New funding for rail also has a troubling tendency to disappear into the void. The Center for Public Integrity just published a long account of the challenges awaiting rail. A snippet:

"Whatever money was available wound up going into these feasibility studies or analyses of routes," says Tim Gillespie, a rail consultant and former congressional aide who lobbies on behalf of French companies Alstom and Veolia...

A sobering Government Accountability Office report this past spring has served as the conscience of the debate. It identified more than $1 billion already spent by governments at various levels on just 11 high speed rail proposals currently in the environmental review phase. Some of that money went to upgrade rail crossings or improve track along existing lines. But none of it resulted in any high-speed rail.

If you wanted to boil all the issues down to one source, you'd probably come up with the existing development in the United States. On the one hand, our cities are fully built out, necessitating the destruction and modification of existing neighborhoods to make way for new rail lines.

If the locals in any one area don't feel cooperative, they can tie up a massive rail project with their objections; that's happening right now in Palo Alto, Calif., which is along the proposed route for a San Francisco to Los Angeles line.

On the other hand, there's a lot of existing railroad, which is always in need of maintenance and minor upgrades. Completing these can suck up massive amounts of funding, leaving nothing for the kind of mega-project required to build a new interstate rail line.

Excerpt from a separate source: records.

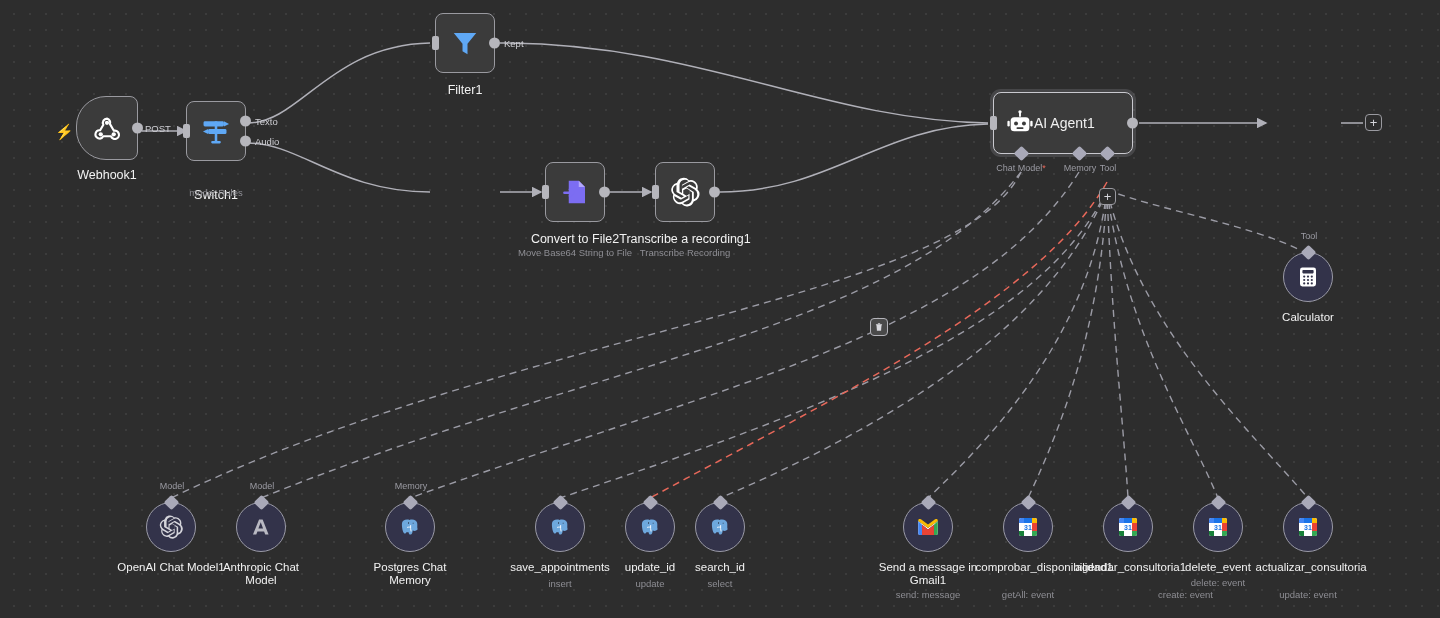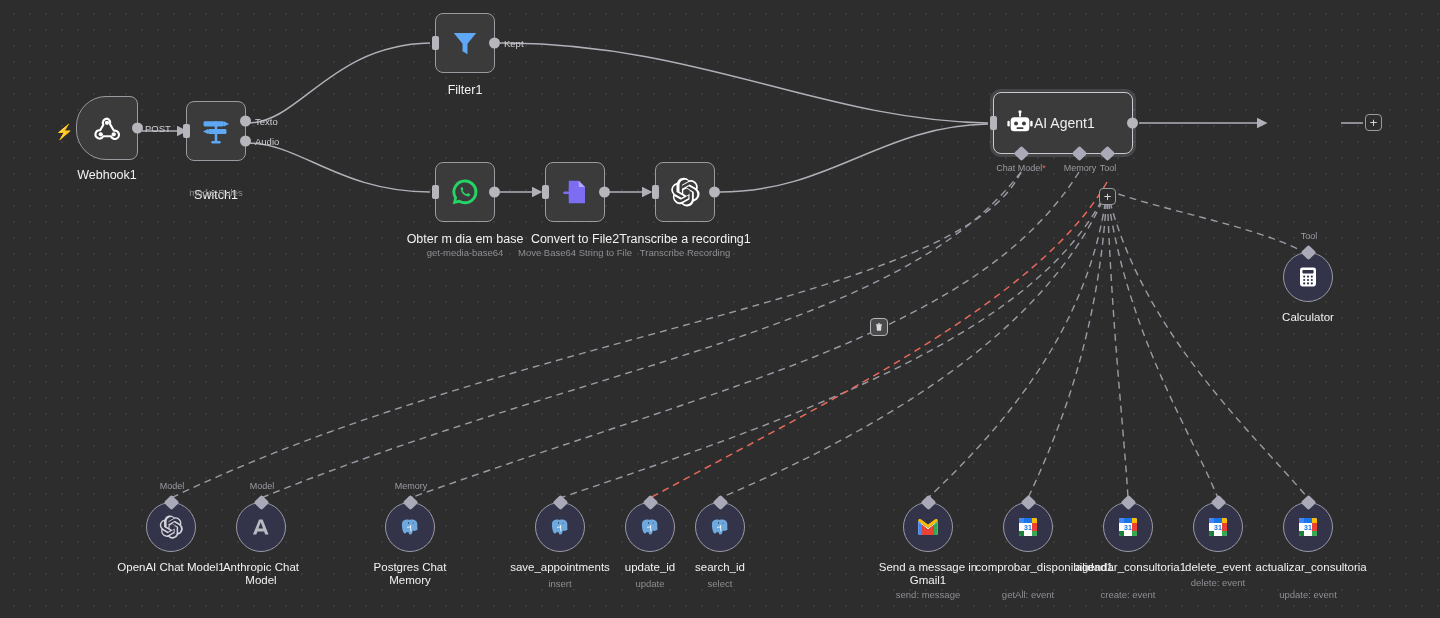--- a/index.html
+++ b/index.html
@@ -247,16 +247,6 @@
     <div class="node-label" style="top:70px;">Filter1</div>
   </div>
 
-  <div class="node" style="left:435px; top:162px;">
-    <div class="port-in"></div>
-    <svg class="icon" width="32" height="32" viewBox="0 0 24 24">
-      <path d="M12 2.6A9.3 9.3 0 0 0 3.9 16.6L2.8 21.2l4.8-1.1A9.3 9.3 0 1 0 12 2.6zm0 2.2a7.1 7.1 0 1 1-3.7 13.2l-.4-.2-2.4.6.6-2.3-.2-.4A7.1 7.1 0 0 1 12 4.8z" fill="#25d366"></path>
-      <path d="M9.6 8.2c.4 0 .7.5.9 1s.3.6.1.9-.5.5-.3.9a5 5 0 0 0 2.6 2.5c.4.2.6-.1.9-.4s.4-.3.8-.1l1.3.7c.2.5-.5 1.6-1.6 1.6a6.6 6.6 0 0 1-5.5-5.5c0-.9.5-1.6.8-1.6z" fill="#25d366"></path>
-    </svg>
-    <div class="port-out"></div>
-    <div class="node-label" style="top:70px; width:170px;">Obter m dia em base</div>
-    <div class="node-sub" style="top:84px;">get-media-base64</div>
-  </div>
 
   <div class="node" style="left:545px; top:162px;">
     <div class="port-in"></div>

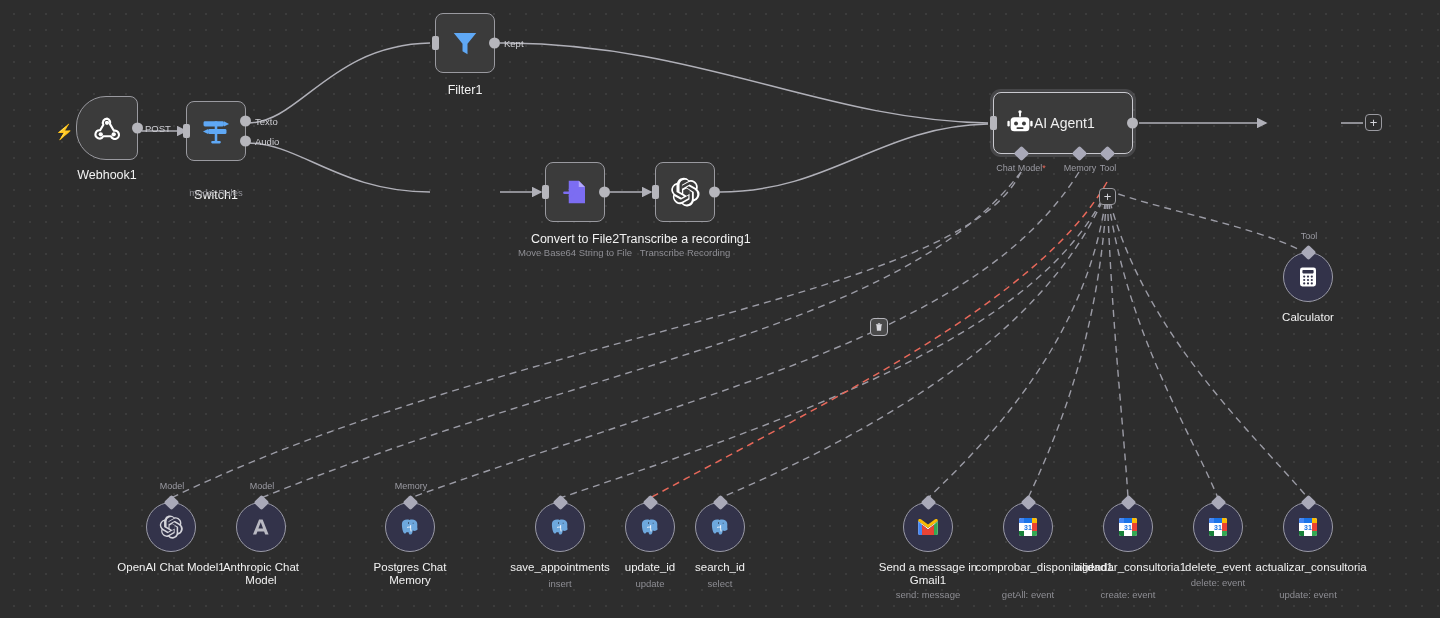--- a/index.html
+++ b/index.html
@@ -436,7 +436,7 @@
       <text x="12" y="14.6" font-family="Liberation Sans, sans-serif" font-size="7" font-weight="bold" fill="#1a73e8" text-anchor="middle">31</text>
     </svg>
     <div class="node-label" style="width:105px;">agendar_consultoria1</div>
-    <div class="node-sub" style="top:86px;">create: event</div>
+    <div class="node-sub" style="top:86px;text-align:right;">create: event</div>
   </div>
 
   <div class="rnode" style="left:1193px; top:502px;">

Besides this problem of existing infrastructure, there are a handful of others:

  • Long waits for studies and planning can disappoint the public and suck the momentum away from rail
  • New lines that get funded may never attract enough riders to break even, requiring ongoing financial support
  • Trains in less densely populated areas may not provide promised environmental benefits over cars or planes
The conclusion? We should by no means abandon the idea of rail, but we shouldn't gloss it over, either. It'll be tough, at best. New rail lines are the kind of infrastructure investment countries need to continue growing, but the potential for self-interested politicians, lobbyists or private citizens to derail the process means we should only enter with our eyes wide open.